O Festival Timbuktu regressa a Lisboa nos dias 19 e 20 de junho de 2026 para a sua segunda edição, ocupando o BOTA Anjos com um alinhamento que atravessa jazz, rock, pop experimental e música africana, sem grande preocupação com compartimentos estanques.
“Queremos propor uma visão alternativa do que é ser fã de música numa época em que rótulos são colocados em tudo sem darmos quase conta, e o que ouvimos é decidido por algoritmos que acham que se gostamos de uma coisa, não devemos gostar de outra”, explica André Fernandes, músico, produtor e fundador da plataforma lisboeta. “Como não vejo a música dessa forma, a Timbuktu vai a todas, desde que mexa connosco”, reforça ainda em declarações ao Rimas e Batidas.
Essa ideia materializa-se num cartaz assumidamente heterogéneo.

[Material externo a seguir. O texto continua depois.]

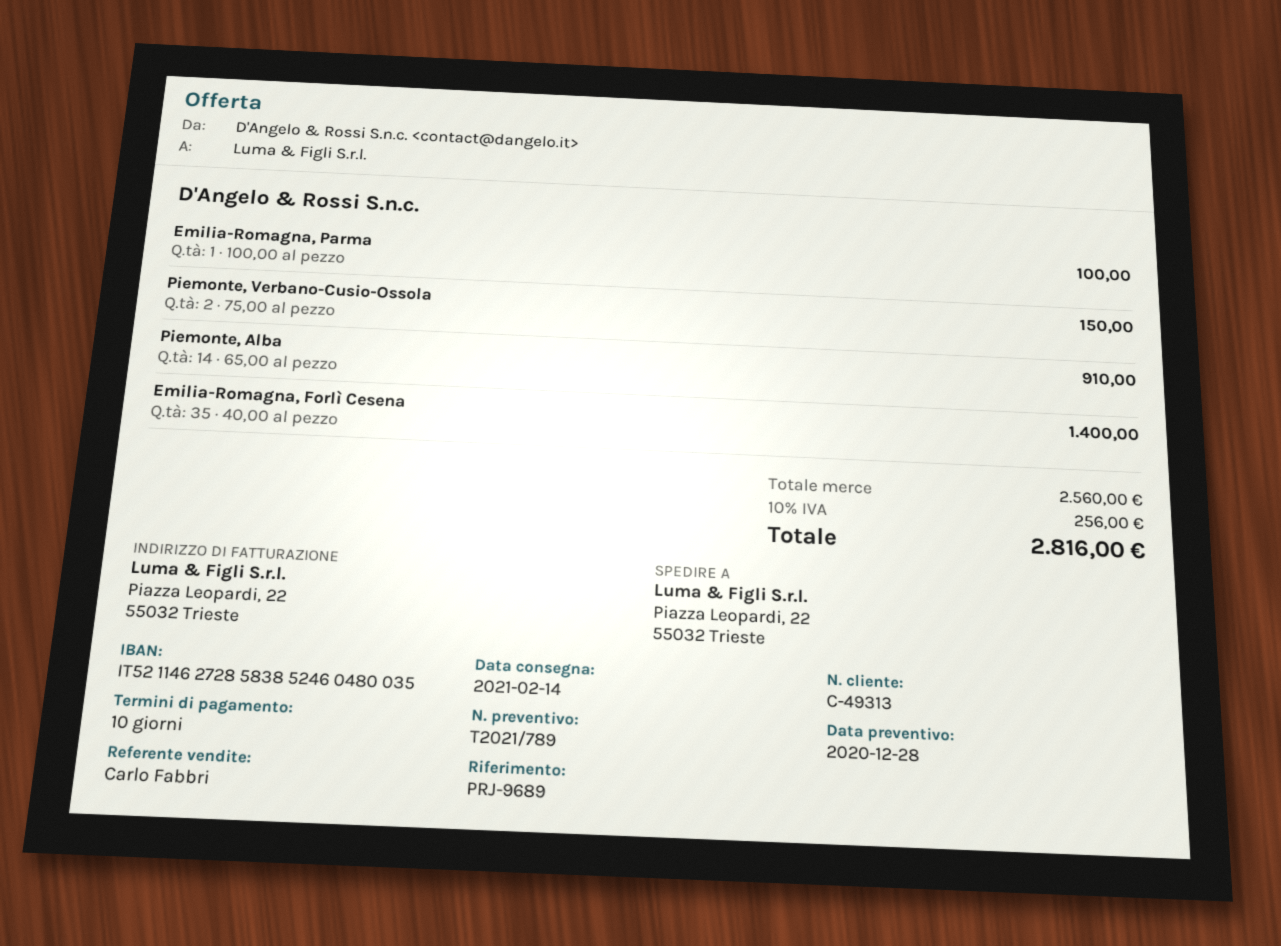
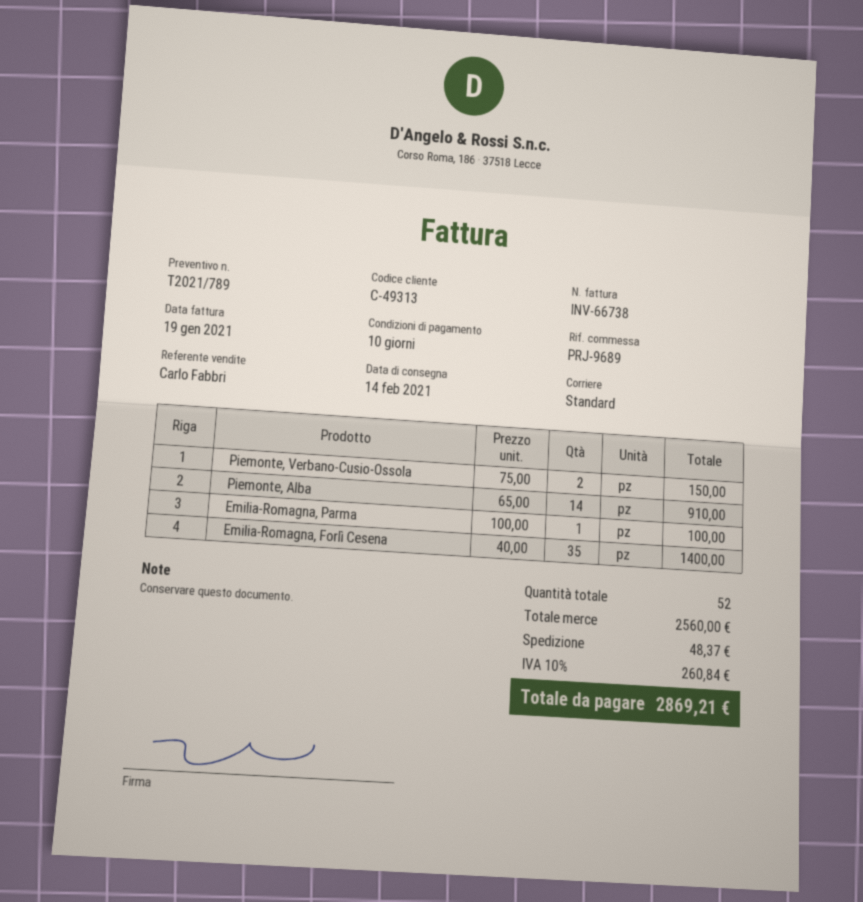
shipping: none -> 48.37
tax: 10% = 256.00 -> 10% = 260.84
total: 2816.00 -> 2869.21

A abrir, a 19 de junho, estão os Mazam, projecto que continua a desafiar coordenadas previsíveis dentro do jazz nacional, seguidos pelos bbb hairdryer — descritos por Fernandes como “a minha banda favorita de rock/grunge/whatever da atualidade” — antes do fecho com o encontro entre Jery Bidan e Mbye Ebrima, num cruzamento entre música africana, improvisação e pulsação contemporânea.
No segundo dia, o foco desloca-se entre diferentes intensidades: Mossy Slippy trazem a linguagem do trio jazzístico para território de nova geração; Fushi apresentam uma abordagem à pop eletrónica experimental assente na voz de Sara Badalo e na bateria de Alexandre Frazão; e Rodrigo Correia encerra com Promessa, projecto que talvez melhor sintetize a identidade estética que a Timbuktu procura afirmar.
“O Rodrigo é um exemplo perfeito deste esbater de linhas estilísticas”, garante André Fernandes. “É um dos mais requisitados contrabaixistas de jazz em Portugal e, ao mesmo tempo, produtor pop com alguns dos artistas de maior sucesso comercial no país”. E, avisa ainda Fernandes, para a apresentação de Promessa, Rodrigo Correia convoca João Paulo Esteves da Silva, Ricardo Toscano e João Lencastre.
Mais do que um festival, esta parece ser a montra mais visível de um ecossistema criativo que a Timbuktu tem vindo a consolidar desde 2023. Sediada em Lisboa, a estrutura funciona simultaneamente como editora, estúdio, promotora e plataforma educativa, cruzando concertos, edições discográficas, masterclasses e produção audiovisual.
Nos últimos anos, a Timbuktu foi construindo um percurso consistente dentro da cena independente portuguesa, tanto através da Timbuktu Records como da programação regular em espaços como o seu próprio quartel general, o Passevite ou o So What onde foram reunindo nomes como Mário Laginha, Maria João, Kevin Hays, Aaron Parks ou Jorge Rossy. O festival surge, por isso, como extensão natural dessa visão curatorial: menos fidelidade a géneros, mais compromisso com a surpresa.
Os bilhetes para os dias 19 e 20 de Junho da edição 2026 do Festival Timbuktu já estão disponíveis.